While the credit would obviously provide an economic benefit to the project, AIDEA said its business case for the venture did not depend on the credit (although it does depend on the regular exploration credits offered to all companies). AIDEA said that its business case also does not depend on Buccaneer renting out its rig to other companies.
Buccaneer believes it is sitting on big reserves in upper Cook Inlet.
Based on third party assessments, the company believes Northwest Cook Inlet could hold 46.7 million barrels of oil equivalent and Southern Cross could hold 27.4 million barrels of oil equivalent. Buccaneer plans to drill the Southern Cross No. 1 well and the Northwest Cook Inlet No. 1 well in 2012 and the Southern Cross No. 2 well and Northwest Cook Inlet No. 2 well in 2013. That would fulfill the terms of its deal with AIDEA and the terms of its unit agreements with the Alaska Department of Natural Resources, and help the company decide how to proceed toward possible development.
Production at Kenai Loop While that process unfolded, Buccaneer also pursued its first onshore target.
The Kenai Loop prospect consists of nearly 8,000 acres of state, Alaska Mental Health Trust Authority and Cook Inlet Region Inc. leases north of the city of Kenai.
Buccaneer spud the Kenai Loop No. 1 well in April and ultimately tested two zones, at 9,600 feet and 10,000 feet respectively.

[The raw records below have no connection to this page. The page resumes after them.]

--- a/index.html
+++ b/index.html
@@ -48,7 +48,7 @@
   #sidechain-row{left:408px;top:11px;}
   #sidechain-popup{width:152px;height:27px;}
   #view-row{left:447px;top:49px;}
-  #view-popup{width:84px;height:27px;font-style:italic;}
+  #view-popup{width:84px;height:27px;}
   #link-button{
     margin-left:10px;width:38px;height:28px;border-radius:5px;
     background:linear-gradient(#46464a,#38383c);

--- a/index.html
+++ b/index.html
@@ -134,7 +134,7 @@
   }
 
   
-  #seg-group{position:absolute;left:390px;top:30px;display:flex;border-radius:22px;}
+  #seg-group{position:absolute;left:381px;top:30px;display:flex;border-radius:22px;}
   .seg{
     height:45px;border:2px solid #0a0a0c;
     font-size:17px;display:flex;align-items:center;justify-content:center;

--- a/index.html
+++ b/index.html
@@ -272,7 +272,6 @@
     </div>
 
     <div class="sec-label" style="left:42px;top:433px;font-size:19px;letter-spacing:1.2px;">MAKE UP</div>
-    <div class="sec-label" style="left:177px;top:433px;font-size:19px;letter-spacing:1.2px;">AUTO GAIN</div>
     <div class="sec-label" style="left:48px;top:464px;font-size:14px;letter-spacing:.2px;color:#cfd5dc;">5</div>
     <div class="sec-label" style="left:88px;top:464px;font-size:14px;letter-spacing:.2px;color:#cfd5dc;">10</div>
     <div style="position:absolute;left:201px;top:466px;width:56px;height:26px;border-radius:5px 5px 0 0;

The company indentified numerous other zones it thought might be candidates for testing, but couldn’t be tested because of rig availability.
Still, Buccaneer said the well tested at 10 million cubic feet per day, enough to support a supply contract with Enstar Natural Gas Co. Through the agreement, Buccaneer will provide 5 million cubic feet per day starting in 2012, with the option to triple the amount after six month if drilling identifies adequate supplies. The contract is for a total of 12 billion cubic feet with an option to increase to as much as 31.5 bcf pending on drilling results, and requires Buccaneer to drill another well. The supply contract would support the Cook Inlet Natural Gas Storage Alaska storage operation that Enstar is currently working to construct.

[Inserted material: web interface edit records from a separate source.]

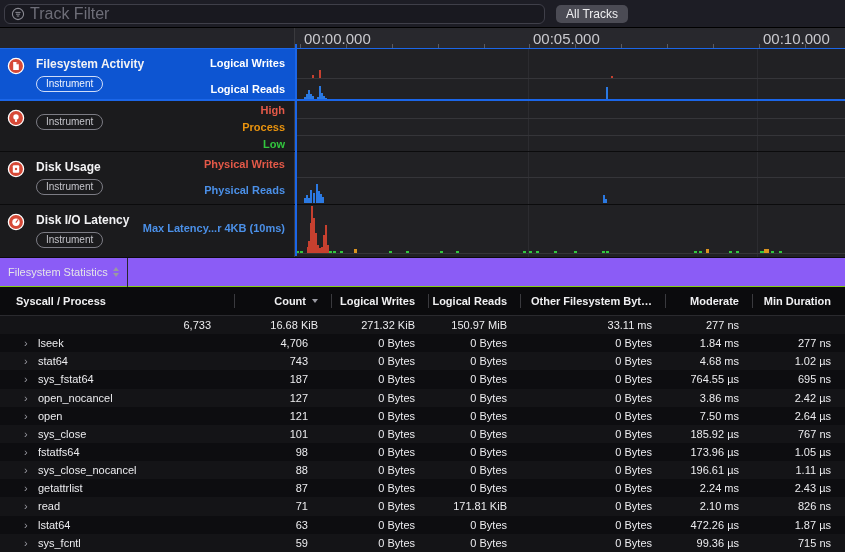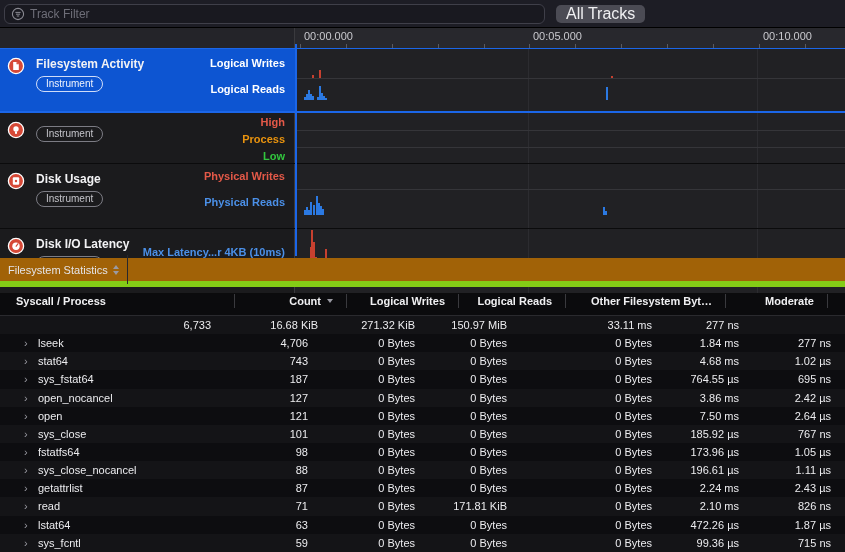--- a/index.html
+++ b/index.html
@@ -19,7 +19,7 @@
   }
   .filter-field input {
     flex:1; background:transparent; border:none; outline:none;
-    color:#d8d8dc; font-size:12px; font-family:"Liberation Sans",sans-serif;
+    color:#d8d8dc; font-size:16px; font-family:"Liberation Sans",sans-serif;
   }
   .filter-field input::placeholder { color:#6e6e78; }
   .all-tracks-btn {

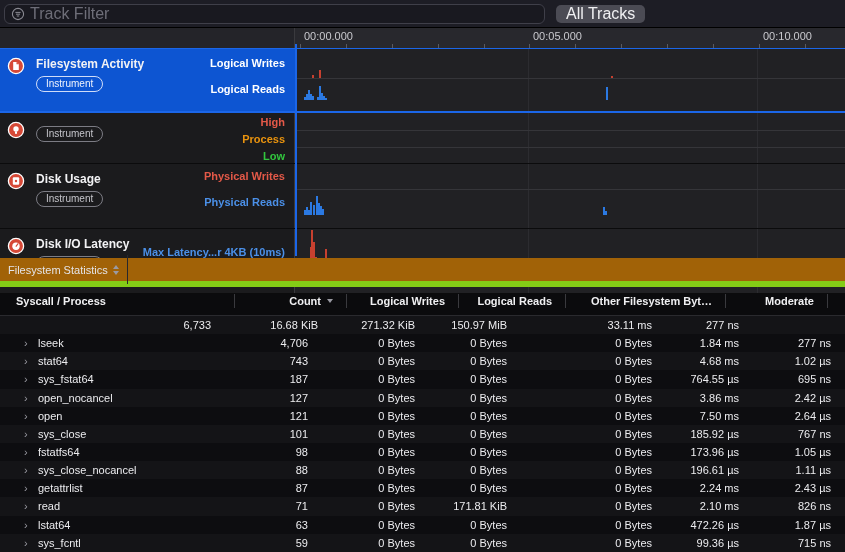--- a/index.html
+++ b/index.html
@@ -25,7 +25,7 @@
   .all-tracks-btn {
     position:absolute; left:556px; top:5px; height:18px; padding:0 10px;
     background:#4b4b54; border:none; border-radius:5px;
-    color:#f0f0f2; font-size:16px; font-family:"Liberation Sans",sans-serif; cursor:default;
+    color:#f0f0f2; font-size:12px; font-family:"Liberation Sans",sans-serif; cursor:default;
   }
 
   

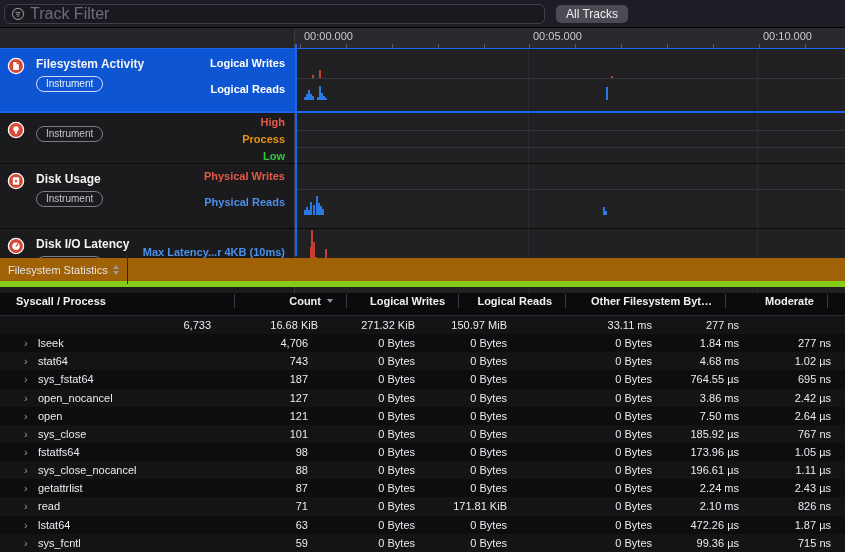--- a/index.html
+++ b/index.html
@@ -34,7 +34,7 @@
   .ruler-spacer { width:295px; border-right:1px solid #3a3a3e; background:#242429; }
   .time-ruler { position:relative; flex:1; overflow:hidden; }
   .tick { position:absolute; bottom:0; width:1px; height:4px; background:#5a5a60; }
-  .tick-label { position:absolute; top:2px; font-size:11px; color:#c9c9ce; white-space:nowrap; }
+  .tick-label { position:absolute; top:2px; font-size:15px; color:#c9c9ce; white-space:nowrap; }
 
   .track-row { position:relative; display:flex; background:#212124; }
   .track-row.h53 { height:65px; } .track-row.h51 { height:51px; }

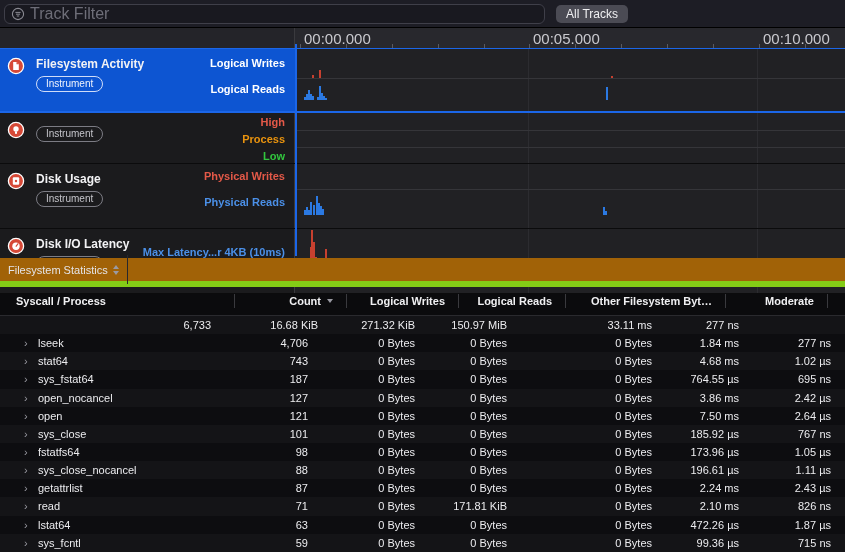--- a/index.html
+++ b/index.html
@@ -37,7 +37,7 @@
   .tick-label { position:absolute; top:2px; font-size:15px; color:#c9c9ce; white-space:nowrap; }
 
   .track-row { position:relative; display:flex; background:#212124; }
-  .track-row.h53 { height:65px; } .track-row.h51 { height:51px; }
+  .track-row.h53 { height:53px; } .track-row.h51 { height:51px; }
   .track-row { border-bottom:1px solid #0b0b0c; }
   .track-row.selected { border-top:1px solid #1b66e8; border-bottom:2px solid #1b66e8; }
 

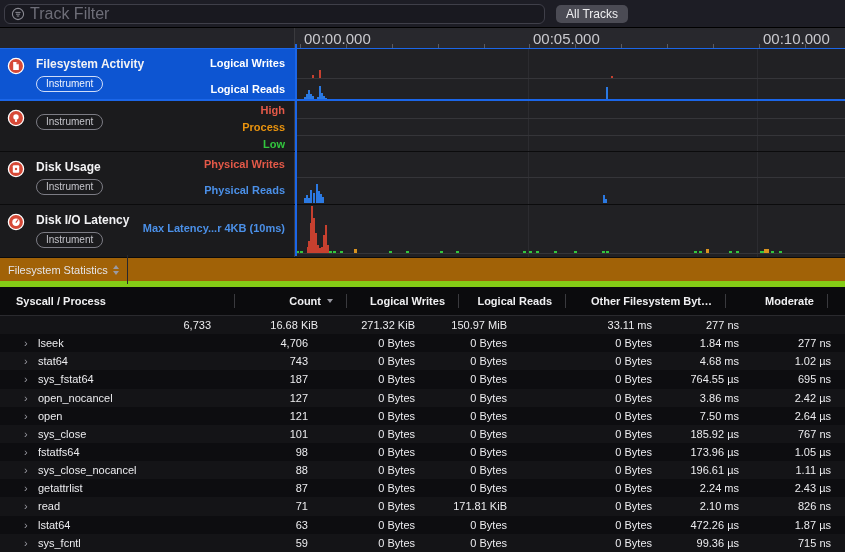--- a/index.html
+++ b/index.html
@@ -68,7 +68,7 @@
 
   
   .stats { background:#070708; }
-  .stats-bar { position:relative; height:29px; background:#a16207; border-bottom:6px solid #84cc16; display:flex; align-items:center; }
+  .stats-bar { position:relative; height:29px; background:#8b5cf6; border-bottom:1px solid #84cc16; display:flex; align-items:center; }
   .stats-selector { display:flex; align-items:center; gap:5px; padding:0 8px; height:100%; }
   .stats-selector-label { color:#e4e4e8; font-size:11px; }
   .updown { display:flex; flex-direction:column; gap:2px; }

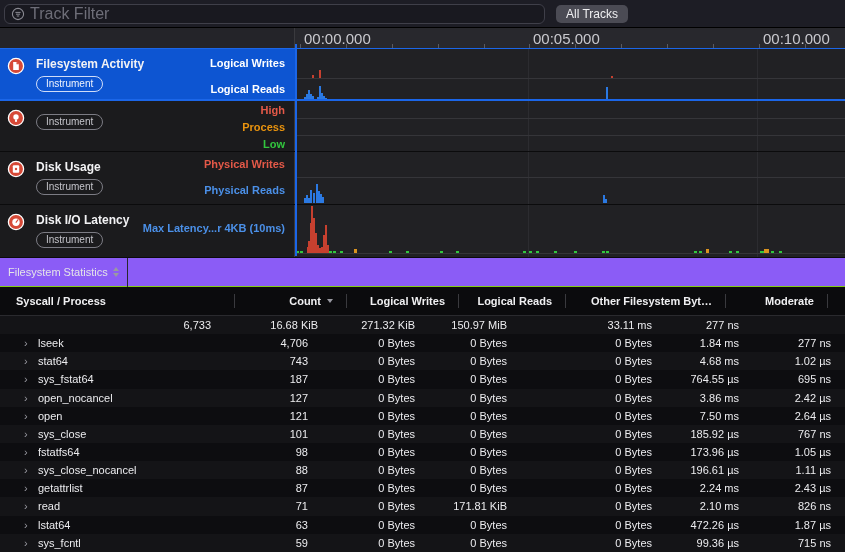--- a/index.html
+++ b/index.html
@@ -77,7 +77,7 @@
   .stats-bar-sep { width:1px; height:29px; background:#28282c; }
 
   .grid-cols { display:grid; grid-template-columns:235px 97px 97px 92px 145px 87px 92px; }
-  .thead { height:29px; background:#0b0b0d; border-bottom:1px solid #2a2a2e;gap:15px; }
+  .thead { height:29px; background:#0b0b0d; border-bottom:1px solid #2a2a2e; }
   .th { position:relative; display:flex; align-items:center; justify-content:flex-end;
         padding-right:14px; font-weight:bold; font-size:11px; color:#f0f0f2; white-space:nowrap; overflow:hidden; }
   .th.first { justify-content:flex-start; padding-left:16px; }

Buccaneer began drilling Kenai No. 2 in September. The well is a step-out from Kenai Loop No. 1, starting from the existing well pad but extending to a bottom hole location 1,800 feet away to further test the two previously tested zones, as well as a deeper zone.
Uncertainty about gas line The coming year for Buccaneer involves Kenai Loop and its offshore prospects, but the company is also looking toward its other onshore opportunities, as well as some threats.
In particular, there is uncertainty about how an in-state natural gas pipeline from the North Slope to Southcentral would impact independents like Buccaneer. While the project is still far from being sanctioned, a recent report suggested it might be economically viable, and state Sen. Tom Wagoner, R-Kenai, asked policymakers to consider the potential impact the pipeline might have on emerging producers in the Cook Inlet area.
The other onshore ventures could benefit from recent activity in the region.
The West Eagle project is near the North Fork field that Armstrong Cook Inlet recently brought into production. North Fork helped extend the existing infrastructure grid in Southcentral to the southern Kenai Peninsula, improving the economics of all exploration targets in the region. The West Nicolai Creek prospect could benefit from nearby work on the west side of the Cook Inlet proposed by Cook Inlet Energy and by Aurora Gas.